For the last few days I have been feeling rather under the weather. So much so that, as a friend and colleague very tactfully put it, I look as if I have been sat on fairly hard by the weather, thunderclouds, rain barrels and all. And if looks are anything to go by, I feel that way, too. But be that as it may, I did a lot at home – mostly sleeping. It was what I really needed, after a week of Small Cat’s yowl-filled nights, too much to do at home and at work and a mean stress level that signified nothing more than incipient break down. The old system finally gave in and demanded that I stop, take time off, rest and recoup.

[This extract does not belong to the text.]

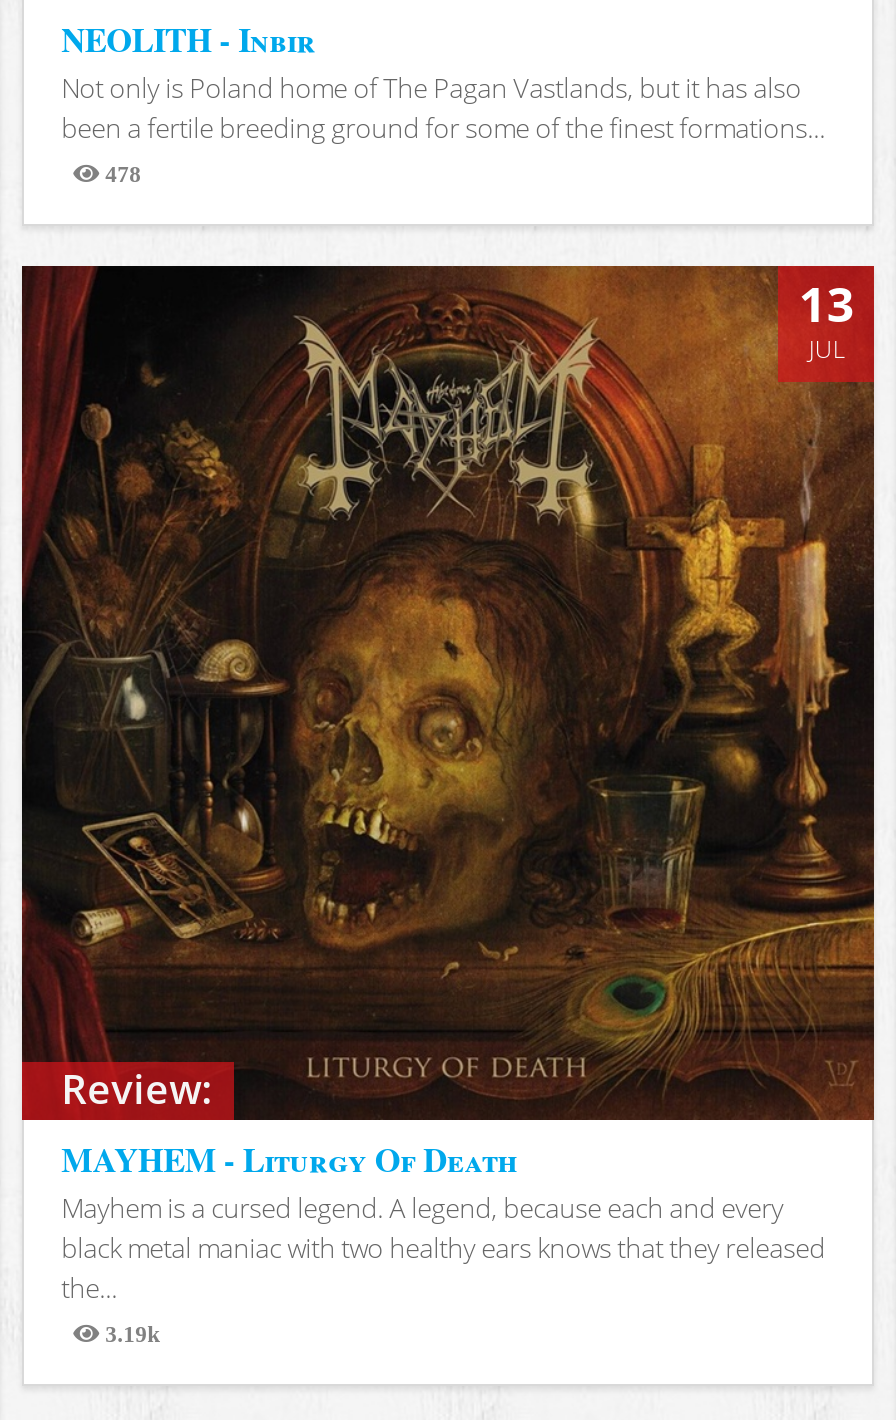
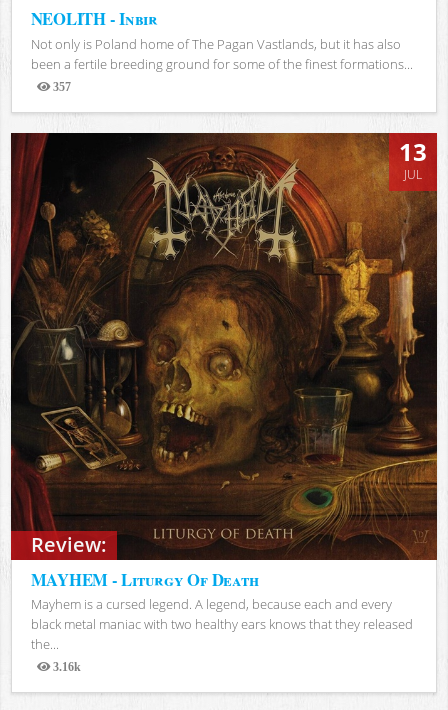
- 478
+ 357

- 3.19k
+ 3.16k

That’s exactly what I did. With a variable fever and knees that suddenly vanished, I staggered about the house trying to do my usual quota of chores, but falling asleep before I could finish sentences. And then, when after much thought I found that I was still alive and human, I sat myself groggily on the sofa in the living room and switched on the television.

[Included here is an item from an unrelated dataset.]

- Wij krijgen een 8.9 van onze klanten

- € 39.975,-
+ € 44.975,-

Mercifully, it was not a week day and I could be spared the usual ration of saas-bahu serials. While I would normally revel in those, with no clue who was doing what to whom why, how and when, and I delight in watching the gloriously tinselly-tacky clothes and jewellery and make-up, my eyes, hurt, my neck hurt, even my hair hurt and I could not enjoy it as much as usual. So I idly read the comics and horoscopes in the many newspapers and magazines that we get, flipped through a delightful photo-book on the Parsis and made affectionate noises at Small Cat, who bounced about the carpet chasing a chick-pea and seemed to be completely recovered from her troubles of last week.
Equally idly I flipped an occasional channel on the TV. At some stage I found two cookery shows running together, one hosted by a rotund gentleman and the other by a rather loud lady. Neither had any clue how to go about the proceedings and kept interrupting the person cooking to make completely banal conversation in a piercing over-tone that seemed to irritate the cook as much as it annoyed me. I soon cut to a rather better food show, where a peripatetic host wandered madly around the Indian countryside eating whatever he could put in his mouth and enjoying every moment of the experience. In contrast, another well-fed host did his rounds of some Indian-Chinese food, pontificated boringly on about his sophisticated taste-buds and managed to set my teeth on edge with his patronising air and better-than-thou commentary.
And then I came across a talk show, where the host, a well known filmmaker, was interviewing a once-number-one star who was making a tentative comeback to Bollywood. Karan Johar was talking to Madhuri Dixit, she of the radiant smile and the expressive eyes. She was confident and sure, he was trying very hard to find some controversy – after all, that was his job. And, just when she warmed up and started talking about her life out of the spotlight, the storm outside got fiercer and the TV dish on the terrace decided that it had to get out of the rain for the night.
That was the end of my brief and inglorious career as a couch potato. Small Cat and I closed up the house and decided that the best place to be at that time of night was in bed – she in Father’s and me in mine. And so…good night!